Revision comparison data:

—————

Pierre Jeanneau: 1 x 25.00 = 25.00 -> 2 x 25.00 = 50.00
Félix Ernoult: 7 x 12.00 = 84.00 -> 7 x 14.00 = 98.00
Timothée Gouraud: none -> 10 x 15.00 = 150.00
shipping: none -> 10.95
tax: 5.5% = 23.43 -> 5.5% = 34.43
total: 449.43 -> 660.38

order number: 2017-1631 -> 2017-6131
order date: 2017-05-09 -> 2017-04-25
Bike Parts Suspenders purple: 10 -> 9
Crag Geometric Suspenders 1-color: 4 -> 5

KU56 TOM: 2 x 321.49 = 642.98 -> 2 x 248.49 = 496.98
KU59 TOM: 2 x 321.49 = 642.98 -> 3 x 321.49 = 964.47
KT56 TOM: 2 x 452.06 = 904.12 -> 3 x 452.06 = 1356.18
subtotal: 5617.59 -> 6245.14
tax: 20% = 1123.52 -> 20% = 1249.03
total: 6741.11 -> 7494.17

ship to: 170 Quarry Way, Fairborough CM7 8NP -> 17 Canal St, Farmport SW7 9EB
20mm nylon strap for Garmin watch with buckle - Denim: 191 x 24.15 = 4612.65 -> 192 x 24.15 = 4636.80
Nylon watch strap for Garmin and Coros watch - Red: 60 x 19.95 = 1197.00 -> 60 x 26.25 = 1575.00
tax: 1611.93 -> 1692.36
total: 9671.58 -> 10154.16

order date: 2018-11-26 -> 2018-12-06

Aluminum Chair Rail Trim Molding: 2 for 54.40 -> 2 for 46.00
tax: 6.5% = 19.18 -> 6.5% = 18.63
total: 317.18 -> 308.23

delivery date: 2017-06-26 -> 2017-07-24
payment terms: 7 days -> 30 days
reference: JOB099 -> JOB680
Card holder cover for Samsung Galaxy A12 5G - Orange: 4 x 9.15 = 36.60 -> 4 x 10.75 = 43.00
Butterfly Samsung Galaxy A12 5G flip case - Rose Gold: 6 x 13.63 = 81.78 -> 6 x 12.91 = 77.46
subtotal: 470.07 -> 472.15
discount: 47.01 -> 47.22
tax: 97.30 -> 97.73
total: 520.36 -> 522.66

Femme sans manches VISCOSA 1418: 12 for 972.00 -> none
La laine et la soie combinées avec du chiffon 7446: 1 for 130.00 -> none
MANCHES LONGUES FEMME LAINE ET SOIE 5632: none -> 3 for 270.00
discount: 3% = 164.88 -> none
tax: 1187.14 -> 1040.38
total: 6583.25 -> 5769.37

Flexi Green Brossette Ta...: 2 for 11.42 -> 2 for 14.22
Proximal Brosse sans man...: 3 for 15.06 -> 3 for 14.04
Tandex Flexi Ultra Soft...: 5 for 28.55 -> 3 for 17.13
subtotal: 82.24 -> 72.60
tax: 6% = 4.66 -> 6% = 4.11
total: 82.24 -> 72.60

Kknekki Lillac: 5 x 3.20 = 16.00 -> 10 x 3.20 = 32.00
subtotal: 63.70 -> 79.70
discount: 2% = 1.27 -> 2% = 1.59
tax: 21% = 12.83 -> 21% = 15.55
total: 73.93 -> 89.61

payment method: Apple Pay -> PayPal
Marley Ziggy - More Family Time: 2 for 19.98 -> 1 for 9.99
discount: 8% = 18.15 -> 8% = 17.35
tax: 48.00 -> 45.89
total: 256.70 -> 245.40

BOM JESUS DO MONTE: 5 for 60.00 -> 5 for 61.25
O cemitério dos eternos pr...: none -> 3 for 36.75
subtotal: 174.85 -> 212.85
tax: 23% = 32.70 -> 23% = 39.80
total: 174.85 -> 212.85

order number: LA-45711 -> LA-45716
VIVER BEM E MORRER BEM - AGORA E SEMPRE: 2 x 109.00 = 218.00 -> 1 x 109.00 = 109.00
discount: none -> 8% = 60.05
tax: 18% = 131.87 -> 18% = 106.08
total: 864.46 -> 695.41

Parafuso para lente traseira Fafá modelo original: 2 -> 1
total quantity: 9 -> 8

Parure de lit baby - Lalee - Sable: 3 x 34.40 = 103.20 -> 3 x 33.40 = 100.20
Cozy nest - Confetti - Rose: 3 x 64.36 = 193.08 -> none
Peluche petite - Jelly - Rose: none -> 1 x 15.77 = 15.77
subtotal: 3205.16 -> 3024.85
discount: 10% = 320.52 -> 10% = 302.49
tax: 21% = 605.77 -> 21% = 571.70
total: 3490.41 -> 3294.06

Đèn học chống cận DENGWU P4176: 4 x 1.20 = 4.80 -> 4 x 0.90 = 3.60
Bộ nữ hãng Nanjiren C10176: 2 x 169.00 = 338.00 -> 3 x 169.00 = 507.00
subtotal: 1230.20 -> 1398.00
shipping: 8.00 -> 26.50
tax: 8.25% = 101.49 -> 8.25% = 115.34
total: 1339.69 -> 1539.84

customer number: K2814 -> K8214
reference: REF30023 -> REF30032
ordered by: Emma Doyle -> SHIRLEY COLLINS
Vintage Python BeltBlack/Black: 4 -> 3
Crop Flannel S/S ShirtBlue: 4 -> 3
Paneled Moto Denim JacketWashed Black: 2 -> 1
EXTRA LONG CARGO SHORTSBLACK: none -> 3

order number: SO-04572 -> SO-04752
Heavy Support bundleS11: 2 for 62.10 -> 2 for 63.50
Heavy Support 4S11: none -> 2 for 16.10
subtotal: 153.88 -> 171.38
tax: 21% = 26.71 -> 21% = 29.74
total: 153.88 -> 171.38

—————

- About this exercise: Restate the data word for word. Begin at its first line, end at the line that contains "discount: 2% = 1.27 -> 2% = 1.59", and include both.

- Solution to this problem:
Pierre Jeanneau: 1 x 25.00 = 25.00 -> 2 x 25.00 = 50.00
Félix Ernoult: 7 x 12.00 = 84.00 -> 7 x 14.00 = 98.00
Timothée Gouraud: none -> 10 x 15.00 = 150.00
shipping: none -> 10.95
tax: 5.5% = 23.43 -> 5.5% = 34.43
total: 449.43 -> 660.38

order number: 2017-1631 -> 2017-6131
order date: 2017-05-09 -> 2017-04-25
Bike Parts Suspenders purple: 10 -> 9
Crag Geometric Suspenders 1-color: 4 -> 5

KU56 TOM: 2 x 321.49 = 642.98 -> 2 x 248.49 = 496.98
KU59 TOM: 2 x 321.49 = 642.98 -> 3 x 321.49 = 964.47
KT56 TOM: 2 x 452.06 = 904.12 -> 3 x 452.06 = 1356.18
subtotal: 5617.59 -> 6245.14
tax: 20% = 1123.52 -> 20% = 1249.03
total: 6741.11 -> 7494.17

ship to: 170 Quarry Way, Fairborough CM7 8NP -> 17 Canal St, Farmport SW7 9EB
20mm nylon strap for Garmin watch with buckle - Denim: 191 x 24.15 = 4612.65 -> 192 x 24.15 = 4636.80
Nylon watch strap for Garmin and Coros watch - Red: 60 x 19.95 = 1197.00 -> 60 x 26.25 = 1575.00
tax: 1611.93 -> 1692.36
total: 9671.58 -> 10154.16

order date: 2018-11-26 -> 2018-12-06

Aluminum Chair Rail Trim Molding: 2 for 54.40 -> 2 for 46.00
tax: 6.5% = 19.18 -> 6.5% = 18.63
total: 317.18 -> 308.23

delivery date: 2017-06-26 -> 2017-07-24
payment terms: 7 days -> 30 days
reference: JOB099 -> JOB680
Card holder cover for Samsung Galaxy A12 5G - Orange: 4 x 9.15 = 36.60 -> 4 x 10.75 = 43.00
Butterfly Samsung Galaxy A12 5G flip case - Rose Gold: 6 x 13.63 = 81.78 -> 6 x 12.91 = 77.46
subtotal: 470.07 -> 472.15
discount: 47.01 -> 47.22
tax: 97.30 -> 97.73
total: 520.36 -> 522.66

Femme sans manches VISCOSA 1418: 12 for 972.00 -> none
La laine et la soie combinées avec du chiffon 7446: 1 for 130.00 -> none
MANCHES LONGUES FEMME LAINE ET SOIE 5632: none -> 3 for 270.00
discount: 3% = 164.88 -> none
tax: 1187.14 -> 1040.38
total: 6583.25 -> 5769.37

Flexi Green Brossette Ta...: 2 for 11.42 -> 2 for 14.22
Proximal Brosse sans man...: 3 for 15.06 -> 3 for 14.04
Tandex Flexi Ultra Soft...: 5 for 28.55 -> 3 for 17.13
subtotal: 82.24 -> 72.60
tax: 6% = 4.66 -> 6% = 4.11
total: 82.24 -> 72.60

Kknekki Lillac: 5 x 3.20 = 16.00 -> 10 x 3.20 = 32.00
subtotal: 63.70 -> 79.70
discount: 2% = 1.27 -> 2% = 1.59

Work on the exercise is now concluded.